As stated previously, an organized and well-written story line includes several themes that characters throughout the text battle most likely on a day-to-day basis. Another significant theme that Butler focuses on several times throughout “Speech Sounds” is the theme of isolation and how some of Rye’s relationships help her overcome her lonesomeness. The protagonist eventually being able to either overcome or fall subsequently to the negative consequences From the beginning of the story Butler makes it very evident that since her husband and kids passed, she more than likely has not communicated, let alone formed a bond with another human for at least three years. This clearly can be detrimental in many different ways, mostly psychologically. Rye’s lonely thoughts often cause her to think suicidal thoughts even, but after meeting Obsidian, her sad feelings convert to those of “forgetfulness and pleasure” (Butler 8).
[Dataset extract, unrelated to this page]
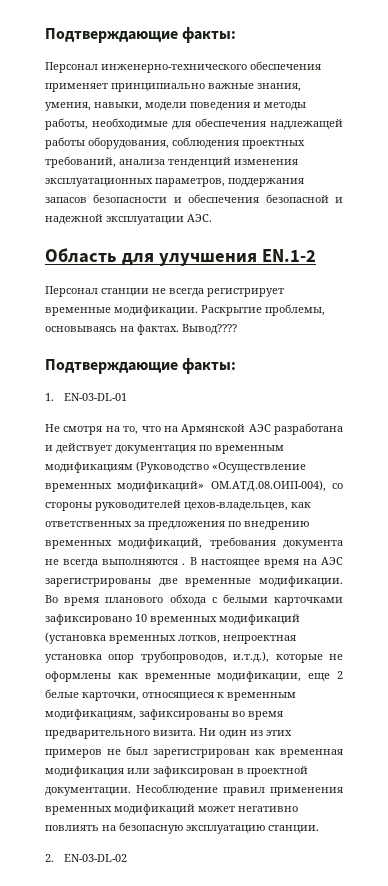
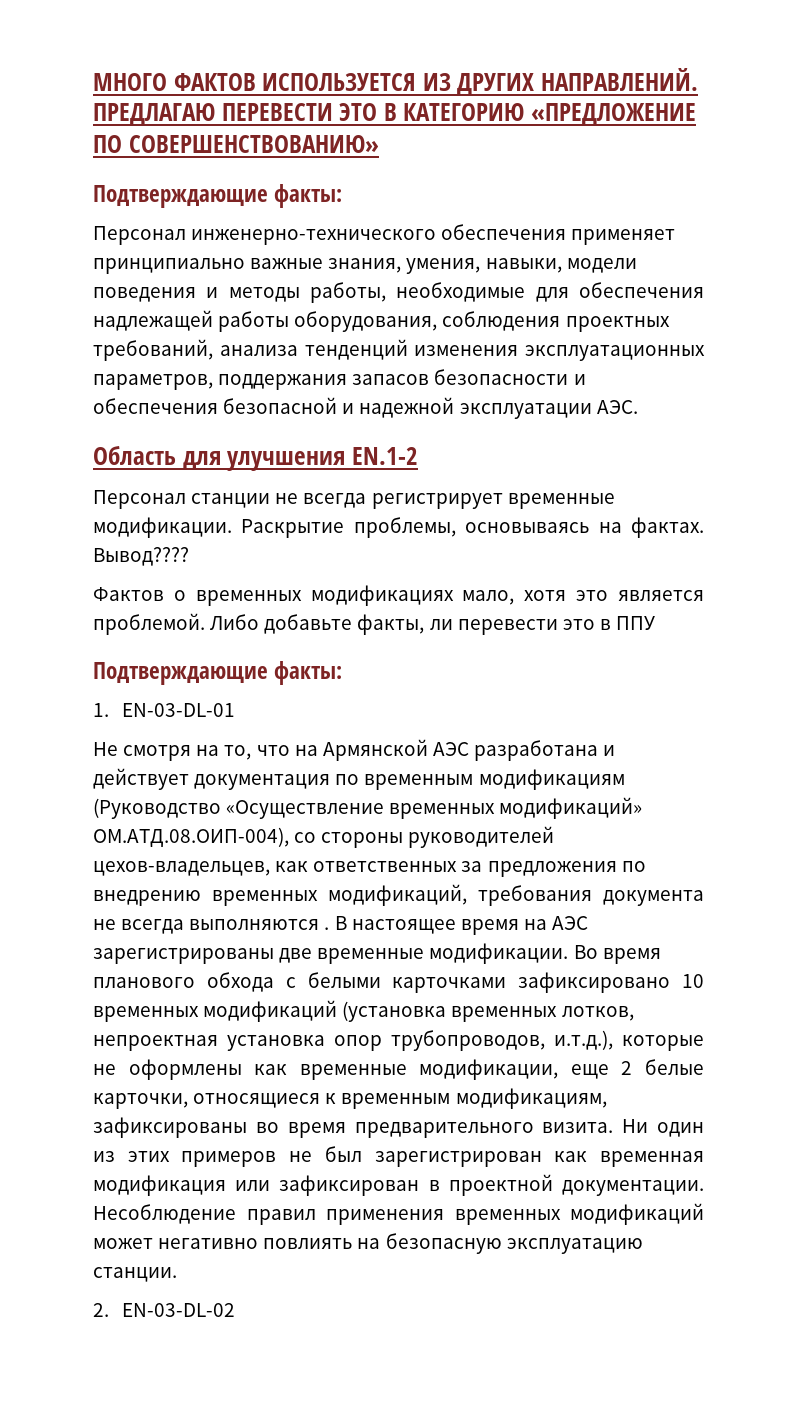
+ МНОГО ФАКТОВ ИСПОЛЬЗУЕТСЯ ИЗ ДРУГИХ НАПРАВЛЕНИЙ. ПРЕДЛАГАЮ ПЕРЕВЕСТИ ЭТО В КАТЕГОРИЮ «ПРЕДЛОЖЕНИЕ ПО СОВЕРШЕНСТВОВАНИЮ»
+ Фактов о временных модификациях мало, хотя это является проблемой. Либо добавьте факты, ли перевести это в ППУ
This is important because it emphasizes not only the concept of Rye not having to be alone for the first time in three years, but also how she succeeds in conquering her previous emotions. Another relationship that gave Rye another reason to live was the children that she found after Obsidian and their parents were killed in front of her. After the murder of Obsidian and the two parents Rye accidentally discovers that the children know how to speak. From that moment on, a feeling of hope takes over as Butler uses a series of questions and exclamations to showcase how excited Rye is to find toddlers that can actually speak a language that she thought had been wiped out due to the pandemic. After finding the kids and dedicating her life to supporting them, she realizes that maybe “Obsidian had been the protector, [and] had chosen that role for who knew what reason. Perhaps putting on an obsolete uniform… had been what he did instead putting a gun into his mouth” (Butler 11). This is significant because this is where Valerie Rye recognizes that she has found something to keep her alive and ultimately, is why she and the story is successful.

Butler uses specific character analysis, diction, and themes to give protagonist-like attributes to Valerie Rye which is important in determining her successfulness at the end of the short story. All while doing this, Octavia E. Butler employs several story elements such as an intriguing plot, characters, and conflicts which makes the story interesting and ultimately difficult to put down. Along with this, Butler also employs irony, symbols, paradoxes, and inevitable character flaws that help the audience establish relationships between the characters, even though the story is fiction. Including all of these elements (and even more that were not mentioned) can be a very difficult subject to tackle for a writer, especially doing so in no more than fifteen pages. To top it all off, ironically, the short story that was written in 1983 almost acts as a prefix to the world today as the coronavirus has caused a series of hardships and deaths for people around the world.

Even in being written almost four decades ago, other than the predominant issue of communication, the science fictional story and world today share a lot of similarities that nobody could have predicted before. This is another element that gives this short story a level of suspense and intriguingness over others. In the story, Butler talks about how the pandemic wipes out a large amount of the population and leaves the society in a somewhat discombobulated manner. One of the final factors that may dictate or separate a well-written story from a poorly written one is how the short story ends. Here specifically, instead of leaving the reader with a cliff-hanger or a disappointed ending, Butler decides to leave the audience with a gleam of hope for her and possibly others in the midst of living in the dystopian society for so long. Even throughout all of the hardships, including the mysterious pandemic that wiped out her family and verbal communication, Rye still chooses to put her faith in something she feels may be the beginning of a change towards the better, which she has not been able to do for a long time.